Y entre tanto, las sociedades tactaban en el vacío, avanzaban y retrocedían en las tinieblas. Falseada la base de sustentación, la humanidad giraba desorientada y enloquecida en busca de su equilibrio.

La historia era una sucesión ininterrumpida de crímenes y barbarie. Guerra, esclavitud, miseria y una única resultante: dolor. Y en su rincón de cenicienta a la mujer sólo le estaba permitido un derecho: llorar.

Y lloró siglos y siglos sobre las monstruosas aberraciones sociales que hicieron del hombre un lobo para el hombre, que pusieron en las manos del uno el látigo a descargar en las espaldas del otro. Y si alguna vez, tímidamente, apuntó la necesidad de ser oída mil voces airadas la conminaron a volver al silencio, a no mezclarse en la cosa pública, a tornar a la oscuridad, y a su llanto y a su desesperación.

Pero no en vano la evolución es una ley inexorable: evolución o muerte, he aquí el dilema. Renovarse o morir. Y la sociedad que durante siglos puso un dique que creyó infranqueable a la evolución se siente morir minada en sus falsos cimientos y busca un injerto que dé savia y vigor nuevo a su decrepitud. Y este injerto, este elemento de salvación, esta promesa de resurgimiento a quien la sociedad caduca vuelve los ojos, es la mujer.

De la diestra y la siniestra parten llamadas angustiosas, llamadas que son ya una declaración de impotencia y de agonía.
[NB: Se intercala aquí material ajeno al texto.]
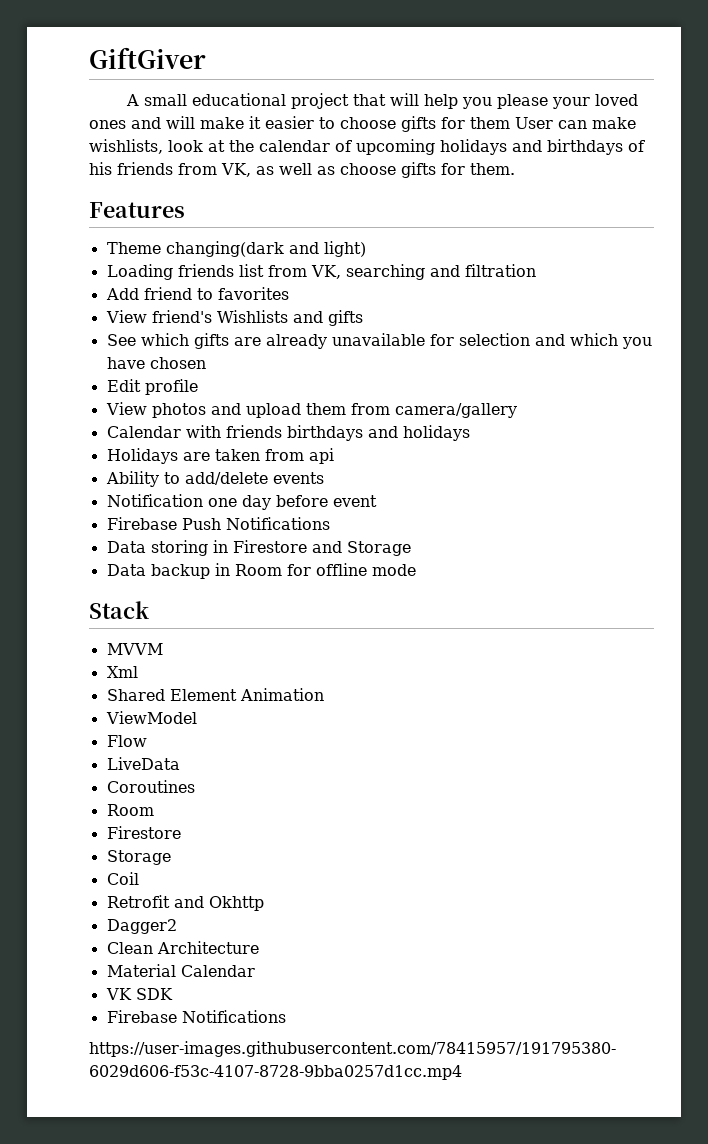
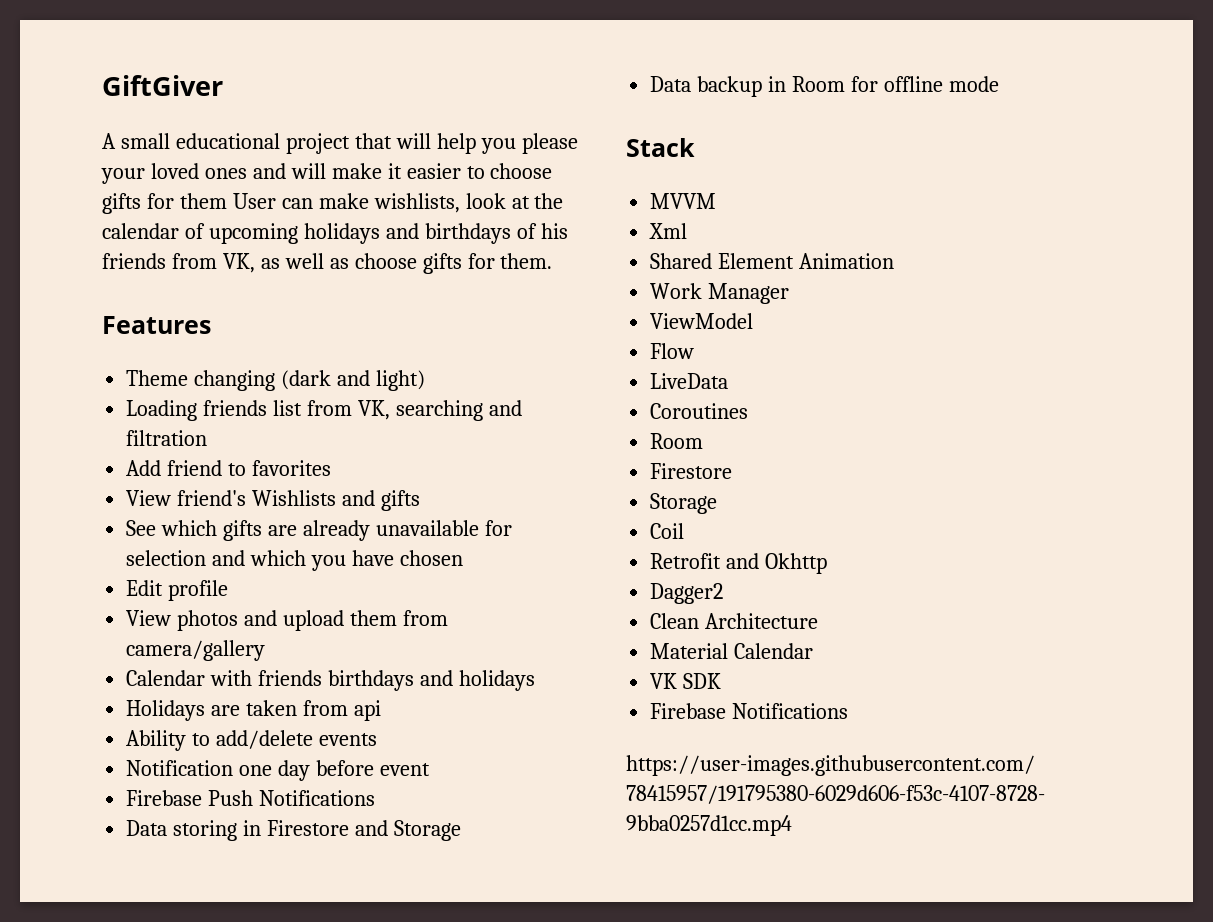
[165,241,284,257] changing(dark -> [194,370,332,391] changing (dark
(324, 694) none -> [650,283,790,304] // Work Manager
El viejo mundo, como el portugués del cuento, le pide a la mujer que le saque del pozo ofreciéndola perdonarla la vida.

Así, los que antes la confinaron entre aquellos dos términos infranqueables, el gineceo y el lupanar, la llaman con gran premura a la vida pública y miran con inquietud su gesto imponderable generador de vida o portador de la muerte.

En este hecho universal España no podía ser una excepción. De espaldas a la realidad que marca la hora de la verdad y de la justicia, todos los partidos políticos —paradoja viva— buscan en el concurso de la mujer una energía nueva para seguir manteniendo en pie el cadáver de una sociedad bien muerta.

Y los cantos de sirena brotan de todas las esquinas de las ciudades españolas: «Vótame a mí, te traigo la felicidad en píldoras. Dame tu voto, mujer, te traigo la bienaventuranza por los siglos de los siglos. Vota a las derechas, vota a las izquierdas, vota al centro». ¡Basta! Es demasiado tarde. Es la hora de meditar, mujer. Es la hora de que se te diga la verdad.